Name plate "Hokkaido Jingu" |
Thinking of its history, Hokkaido used to be a different nation; it was an Ainus land. However, the Emperor Mutsuhito (The Meiji Emperor) sent commissioners to develop the land. Interestingly, he used sort of a "religious" power to protect his land or its sovereignty in the island by building a Shinto shrine. The shrine is now called "Hokkaido Jingu"(北海道神宮).
Background
Shintoism became a nation-controlled religion, of which religious leader or "the living deity" (ie. the Dalai Lama for Buddhism, the Pope for Christianity) was the Emperor after the imperial court regained its political supremacy from Samurai (Tokugawa Shogunate) for the first time in the past 1,000 years. Shinto Shrines were subsidized by the government to maintain its services and a ministerial department to control the national religion was established in the government (Jingi-kan/神祇官:Department of Divinities).
Main building |
(For more information about Oo-kuni-nushi, you can refer to my previous article.)
Spirit Separation(勧請)
In a religious way, Japanese deity can split their spirits and/or change its form whatever they want. The separated spirit is "Wake-mitama"(or Bun-rei/分霊) and it appears through a religious process called "Kan-jo"(勧請). In most cases, people use an object in which they believe the spirit is summoned and place it on the shrine's alter for worship.
Now, you may find the reason why there are many shrines having same deities throughout Japan. There is a headquarter shrine of a deity where its "mother spirit" is enshrined and the "child spirits" separated from the mother are located in various shrines in Japan.
For Hokkaido, members of commissionaires held a religious ceremony for separating a part of Oo-kuni-nusi spirit from its mother body picked up a mirror as its "summoned object"

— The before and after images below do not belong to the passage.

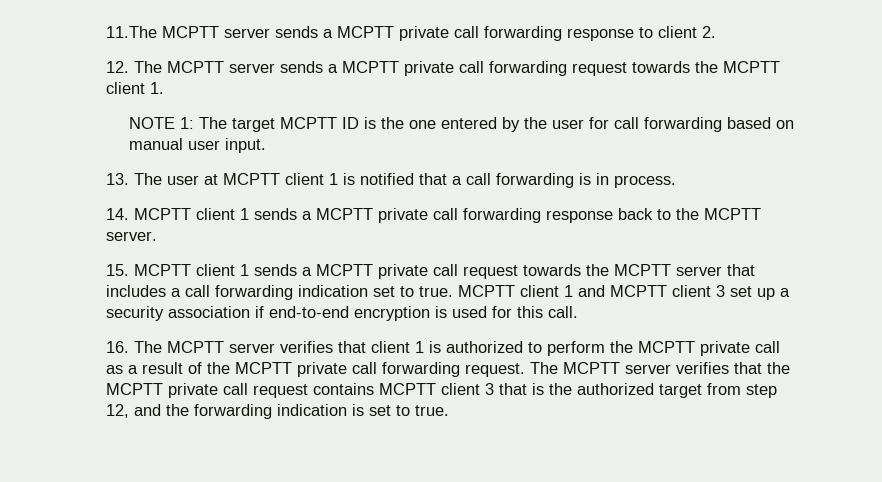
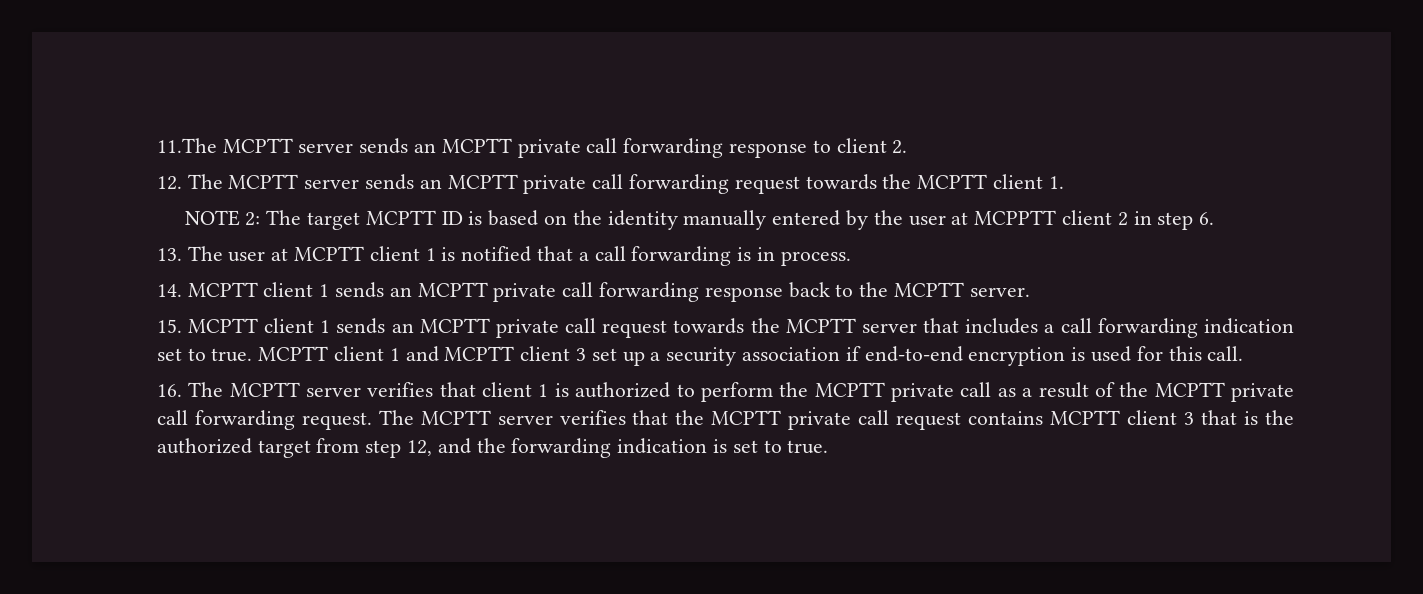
- 11.The MCPTT server sends a MCPTT private call forwarding response to client 2.
+ 11.The MCPTT server sends an MCPTT private call forwarding response to client 2.
- 12. The MCPTT server sends a MCPTT private call forwarding request towards the MCPTT client 1.
+ 12. The MCPTT server sends an MCPTT private call forwarding request towards the MCPTT client 1.
- NOTE 1: The target MCPTT ID is the one entered by the user for call forwarding based on manual user input.
+ NOTE 2: The target MCPTT ID is based on the identity manually entered by the user at MCPPTT client 2 in step 6.
- 14. MCPTT client 1 sends a MCPTT private call forwarding response back to the MCPTT server.
+ 14. MCPTT client 1 sends an MCPTT private call forwarding response back to the MCPTT server.
- 15. MCPTT client 1 sends a MCPTT private call request towards the MCPTT server that includes a call forwarding indication set to true.
+ 15. MCPTT client 1 sends an MCPTT private call request towards the MCPTT server that includes a call forwarding indication set to true.

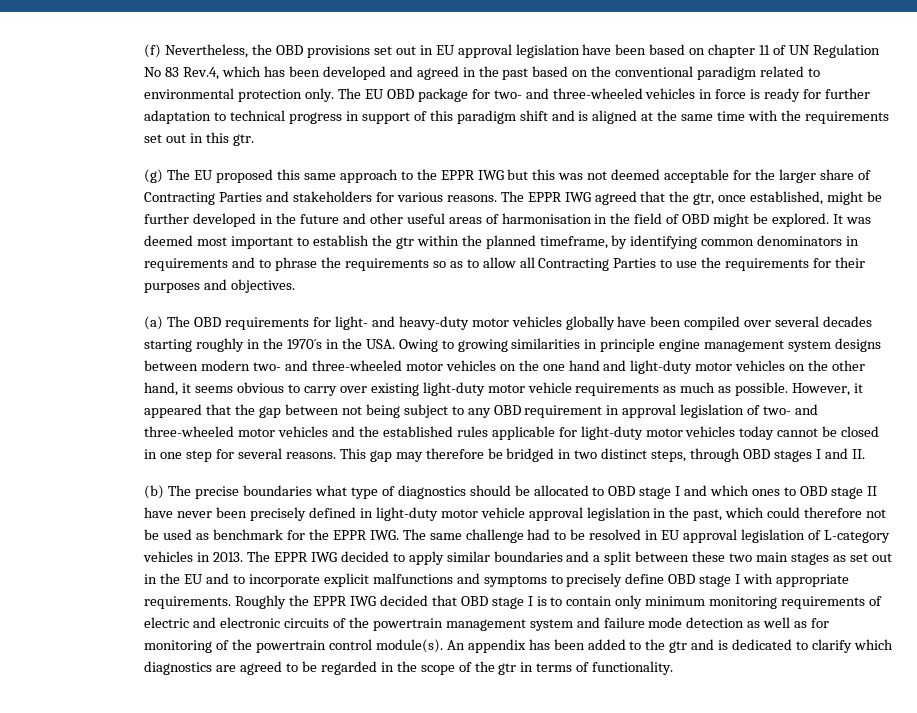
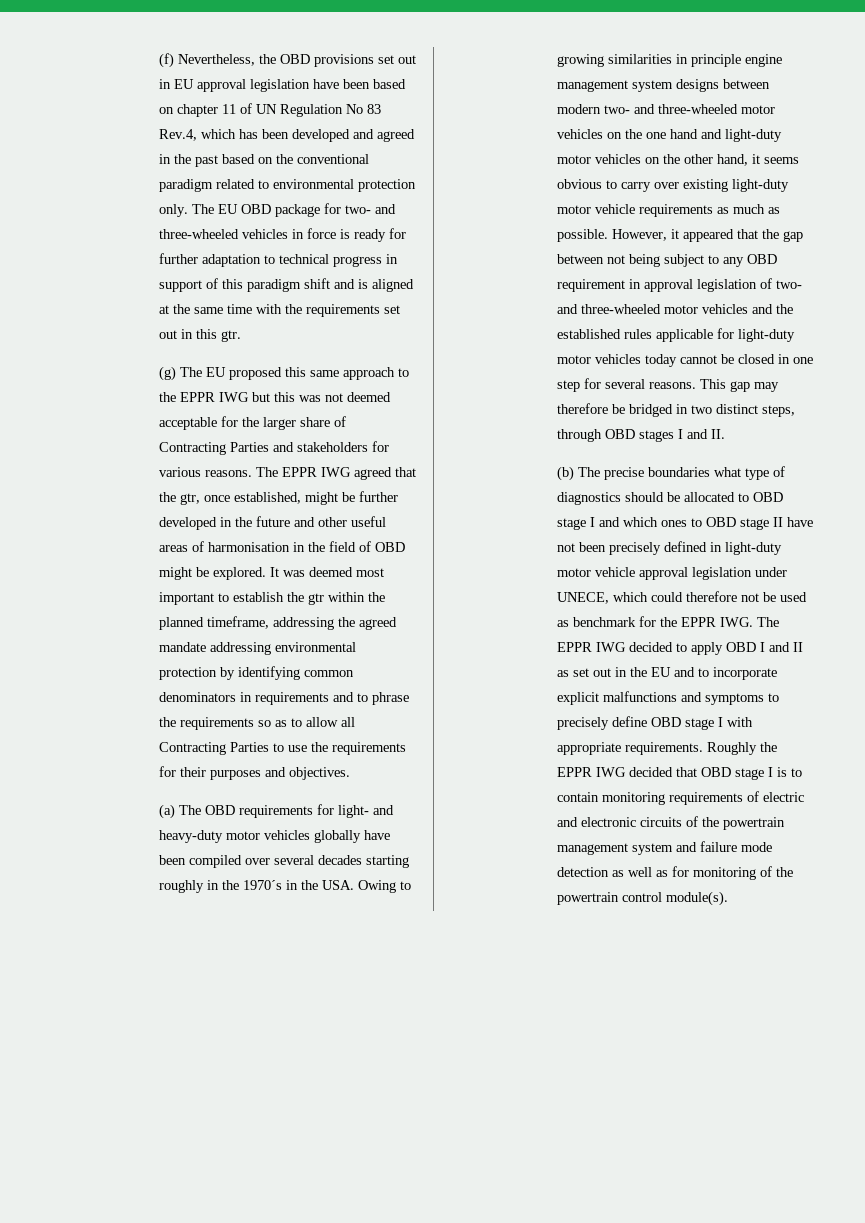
- It was deemed most important to establish the gtr within the planned timeframe, by identifying common denominators in requirements and to phrase the requirements so as to allow all Contracting Parties to use the requirements for their purposes and objectives.
+ It was deemed most important to establish the gtr within the planned timeframe, addressing the agreed mandate addressing environmental protection by identifying common denominators in requirements and to phrase the requirements so as to allow all Contracting Parties to use the requirements for their purposes and objectives.
- (b) The precise boundaries what type of diagnostics should be allocated to OBD stage I and which ones to OBD stage II have never been precisely defined in light-duty motor vehicle approval legislation in the past, which could therefore not be used as benchmark for the EPPR IWG. The same challenge had to be resolved in EU approval legislation of L-category vehicles in 2013. The EPPR IWG decided to apply similar boundaries and a split between these two main stages as set out in the EU and to incorporate explicit malfunctions and symptoms to precisely define OBD stage I with appropriate requirements.
+ (b) The precise boundaries what type of diagnostics should be allocated to OBD stage I and which ones to OBD stage II have not been precisely defined in light-duty motor vehicle approval legislation under UNECE, which could therefore not be used as benchmark for the EPPR IWG. The EPPR IWG decided to apply OBD I and II as set out in the EU and to incorporate explicit malfunctions and symptoms to precisely define OBD stage I with appropriate requirements.
- Roughly the EPPR IWG decided that OBD stage I is to contain only minimum monitoring requirements of electric and electronic circuits of the powertrain management system and failure mode detection as well as for monitoring of the powertrain control module(s). An appendix has been added to the gtr and is dedicated to clarify which diagnostics are agreed to be regarded in the scope of the gtr in terms of functionality.
+ Roughly the EPPR IWG decided that OBD stage I is to contain monitoring requirements of electric and electronic circuits of the powertrain management system and failure mode detection as well as for monitoring of the powertrain control module(s).

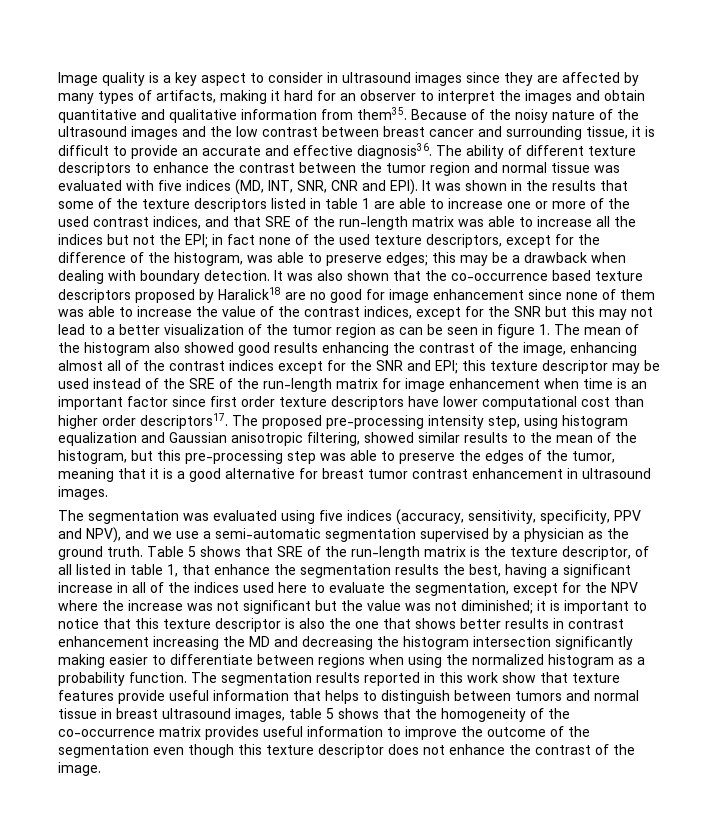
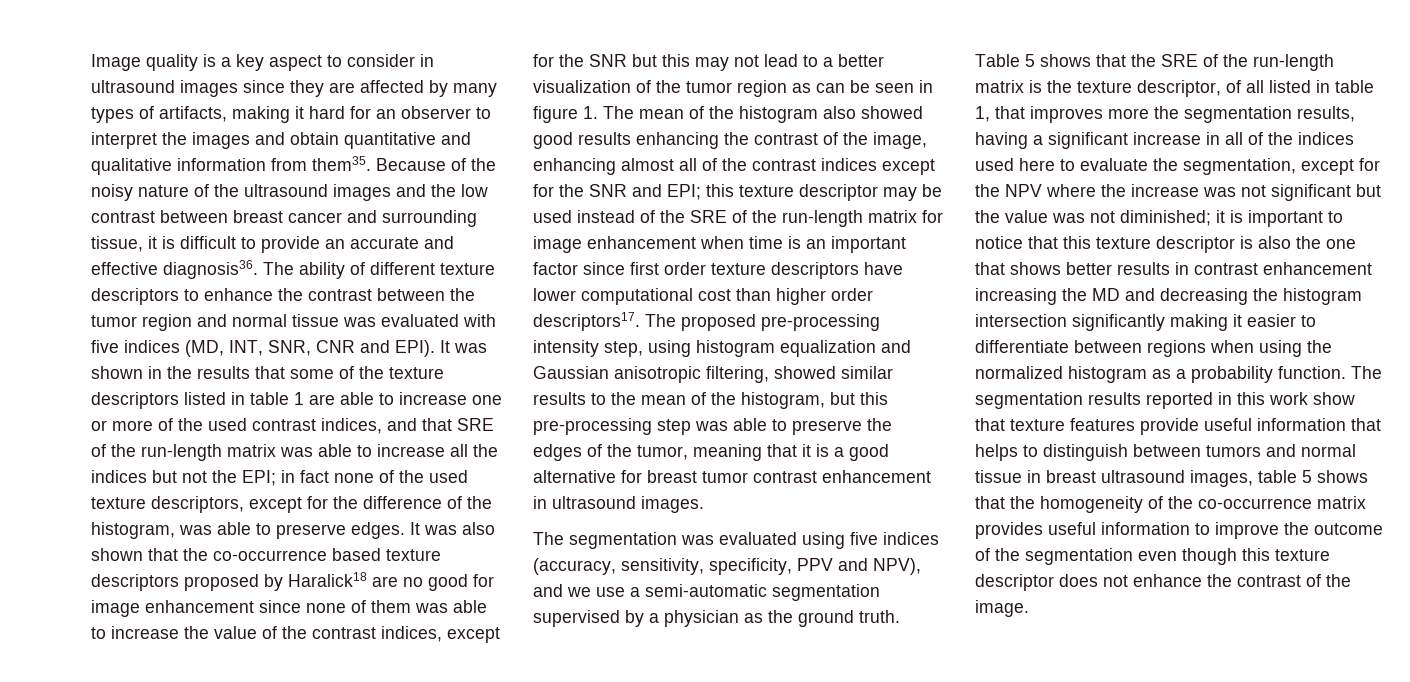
- in fact none of the used texture descriptors, except for the difference of the histogram, was able to preserve edges; this may be a drawback when dealing with boundary detection.
+ in fact none of the used texture descriptors, except for the difference of the histogram, was able to preserve edges.
- Table 5 shows that SRE of the run-length matrix is the texture descriptor, of all listed in table 1, that enhance the segmentation results the best, having a significant increase in all of the indices used here to evaluate the segmentation, except for the NPV where the increase was not significant but the value was not diminished;
+ Table 5 shows that the SRE of the run-length matrix is the texture descriptor, of all listed in table 1, that improves more the segmentation results, having a significant increase in all of the indices used here to evaluate the segmentation, except for the NPV where the increase was not significant but the value was not diminished;
- it is important to notice that this texture descriptor is also the one that shows better results in contrast enhancement increasing the MD and decreasing the histogram intersection significantly making easier to differentiate between regions when using the normalized histogram as a probability function.
+ it is important to notice that this texture descriptor is also the one that shows better results in contrast enhancement increasing the MD and decreasing the histogram intersection significantly making it easier to differentiate between regions when using the normalized histogram as a probability function.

Shima's statue in the shrine |
A cheif of Hokkaido commissionaires brought it on a ocean vessel to Hakodate in the south of Hokkaido. Then, they had to go inward to understand the whole geography in Hokkaido but it was a risky task since they did not have automobiles to go in a heavy-snowing environment: they had to walk.
Yoshitake Shima(島義勇:1822-1874), a high commissionaire of Hokkaido took the duty. He kept the mirror and went on a journey. After three-month journey, he arrived in Sapporo, the municipal capital in Hokkaido, and placed the mirror in an interim building of shrine. In 1871, the interim building became Sapporo Shrine officially.
Gained the title of "Jingu"
The name of Jingu (神宮:Deity's palace) is used only to shrines having deities in a direct line to the imperial throne including successive Emperors in history. The shrine was approved to use "Jingu" name in 1964 after the Emperor Mutshuhito's spirit was added to the main alter for worship. Since then, the shrine has been called "Hokkaido Jingu" and attracted worships from local people.